另外的新產品 Amazon Aurora Limitless Database 就比較特別了，我翻了一下先前的 Amazon Aurora Serverless，是屬於利用 read replica 拓展「讀」的承載能力：

Amazon Aurora Serverless is an on-demand, autoscaling configuration for Amazon Aurora. It automatically starts up, shuts down, and scales capacity up or down based on your application's needs.

這次在 Amazon Aurora Limitless Database 裡面直接提到 sharding 技巧了，這就有機會拓展「寫」的承載能力：

Shards are Aurora PostgreSQL DB instances that each store a subset of the data for your database, allowing for parallel processing to achieve higher write throughput. Transaction routers manage the distributed nature of the database and present a single database image to database clients.

這次 preview 推出的是 PostgreSQL 15 的版本：

The preview runs in a new Aurora PostgreSQL cluster with version 15 in the AWS US East (Ohio), US East (N. Virginia), US West (Oregon), Asia Pacific (Tokyo), and Europe (Ireland) Regions.

這代表 database schema 不要設計的太差，是蠻有機會讓 RDS 幫你處理 sharding 底層所有需要的細節？等後續價錢出來可以看看... (應該是 open/public preview 或是 open beta 的階段)

PostgreSQL 的 Logical Replication 還有很多限制...

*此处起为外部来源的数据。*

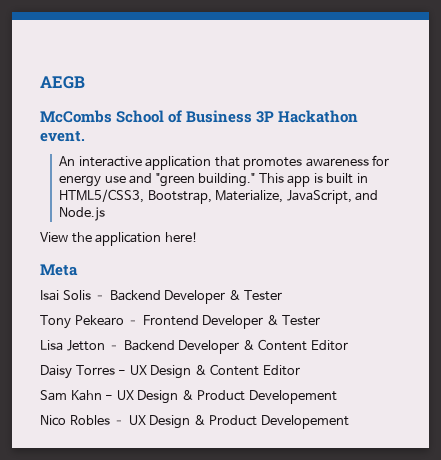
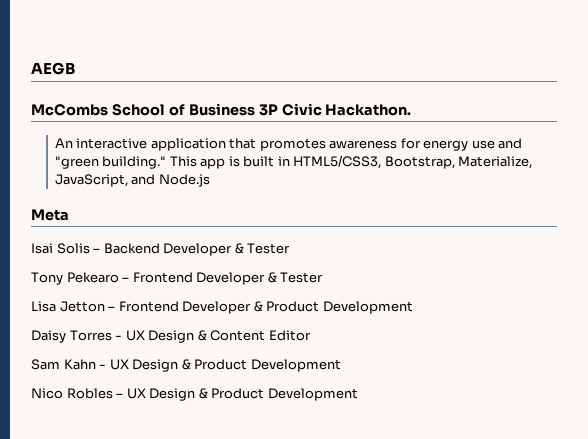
[278,110,359,123] [40,131,85,142] Hackathon event. -> [281,103,412,116] Civic Hackathon.
[40,232,198,246] // View the application here! -> (210, 180) none
[123,339,348,354] Backend Developer & Content Editor -> [118,301,413,314] Frontend Developer & Product Development
[248,390,337,404] Developement -> [250,359,341,372] Development
[260,415,349,429] Developement -> [267,388,358,401] Development

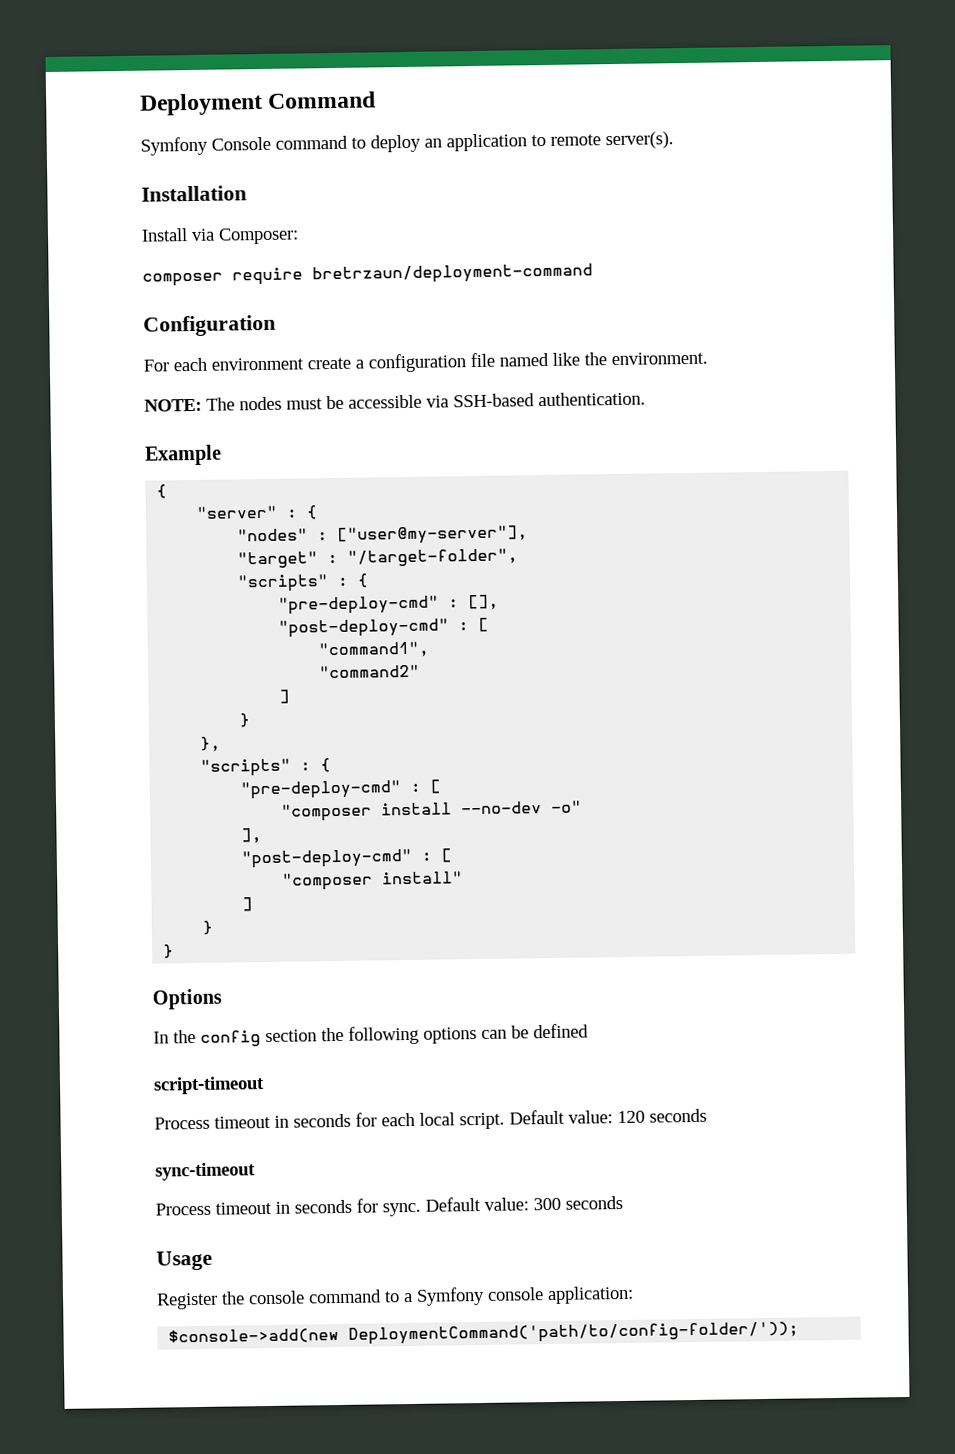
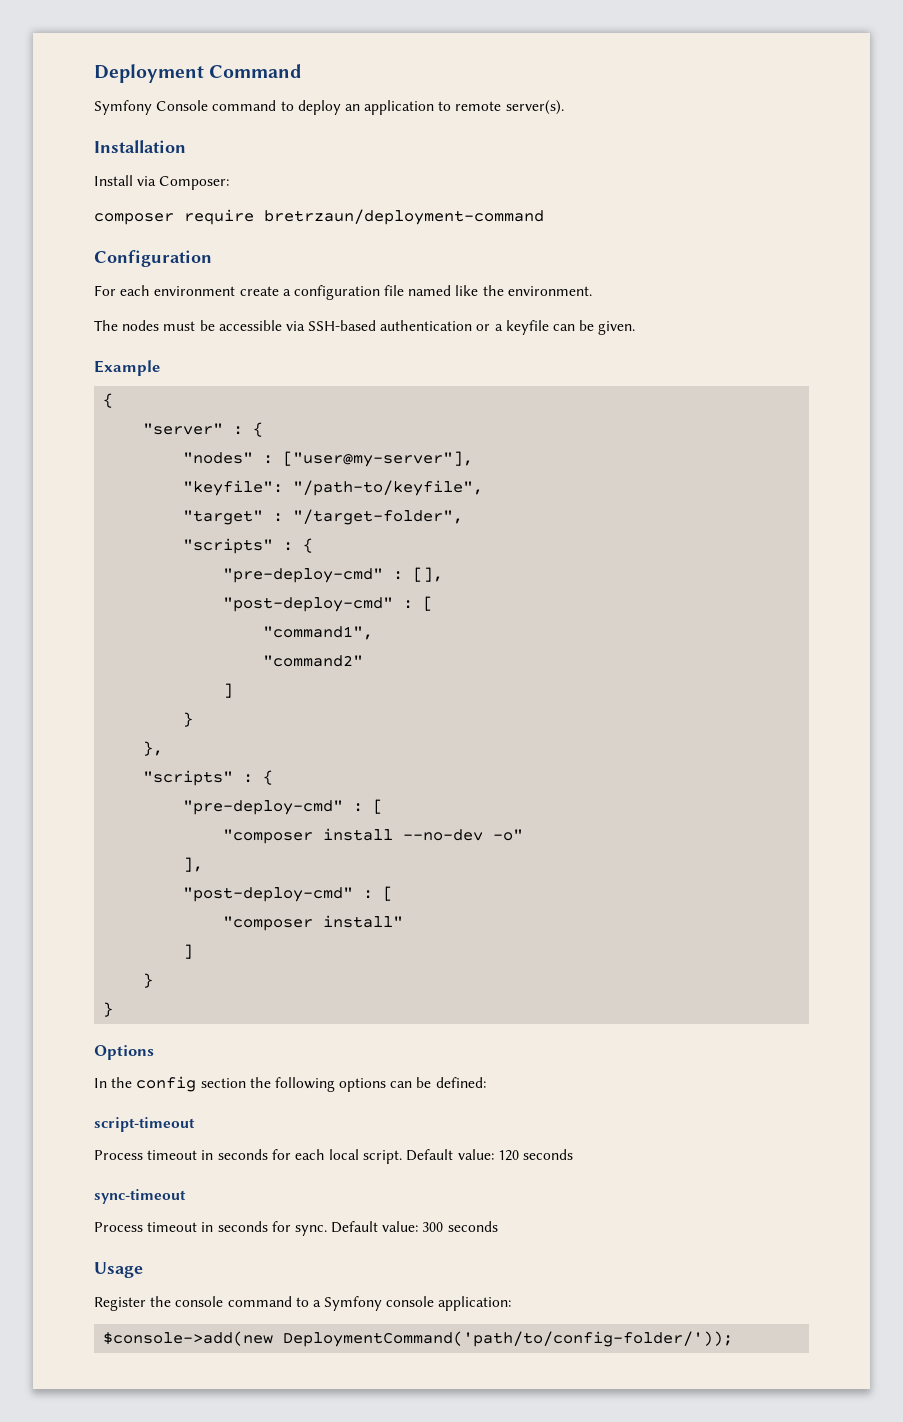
[144,398,202,412] NOTE: -> (592, 291) none
[538,391,646,407] authentication. -> [380,320,636,335] authentication or a keyfile can be given.
(529, 535) none -> [183,480,484,496] // "keyfile": "/path-to/keyfile",
[533,1023,589,1039] defined -> [435,1077,486,1088] defined:

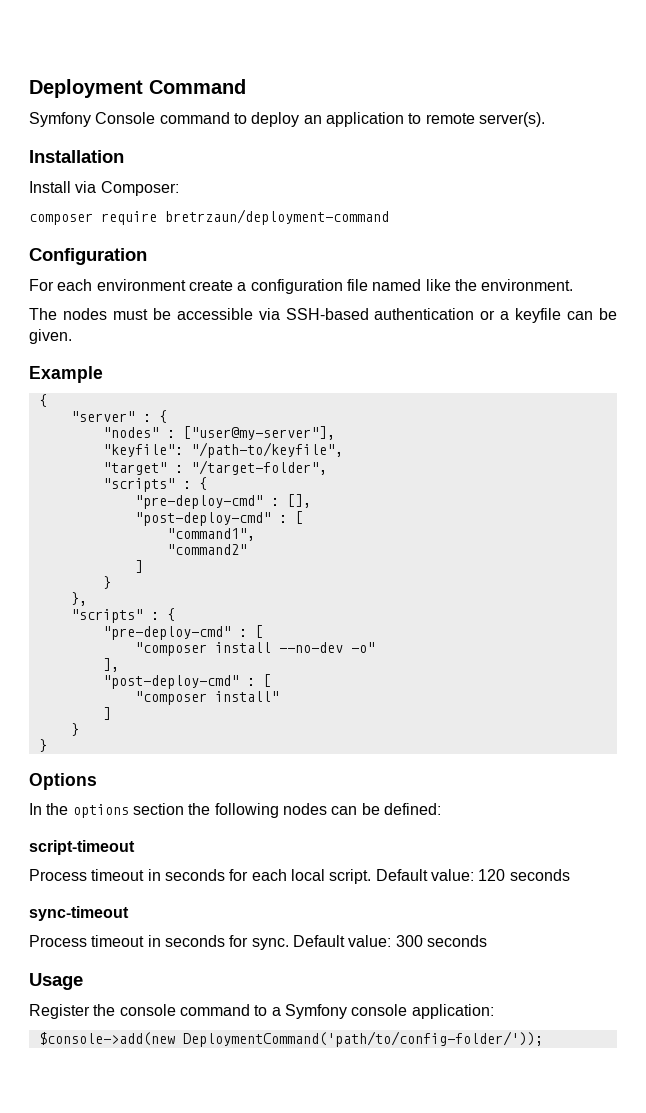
[136,1076,197,1092] config -> [72,804,129,818] options
[339,1078,387,1092] options -> [282,803,327,815] nodes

雖然之前提過很多次 PostgreSQL 的 logical replication，但最近總算是有空實際架設起來測試，發現目前的 logical replication 還在進化的過程，只能算是階段性的產品。

在 PostgreSQL 16 的「31.6. Restrictions」裡面有列出了目前 logical replication 的限制。

第一條其實是最痛的，不支援各種 DDL 操作，所以像是 CREATE TABLE 或是 ALTER TABLE 都不會同步，這牽扯到 DBOps 的動作需要配合，DB schema 的改變會變得很詭異，需要 case by case 處理，甚至 application 端可能也會需要配合。

The database schema and DDL commands are not replicated.

另外一個頭痛的點是 sequence 資料居然不會同步，這個工具常被用到 SERIAL 類的設計 (雖然 SERIAL 被 deprecated 了)，這代表當偵測到 master 掛掉時無法直接 failover，除非有另外處理 sequence 的資料：

Sequence data is not replicated.

翻了資料發現官方 wiki 上有「Logical replication of DDLs」，裡面有今年六月的投影片：「Logical Replication of DDLs」，看起來 DDL 的部分有已經 patch 丟出來 (對 PostgreSQL 15 的 patch)，但看了 PostgreSQL 16 的 release notes 裡面還沒看到，看起來還要等...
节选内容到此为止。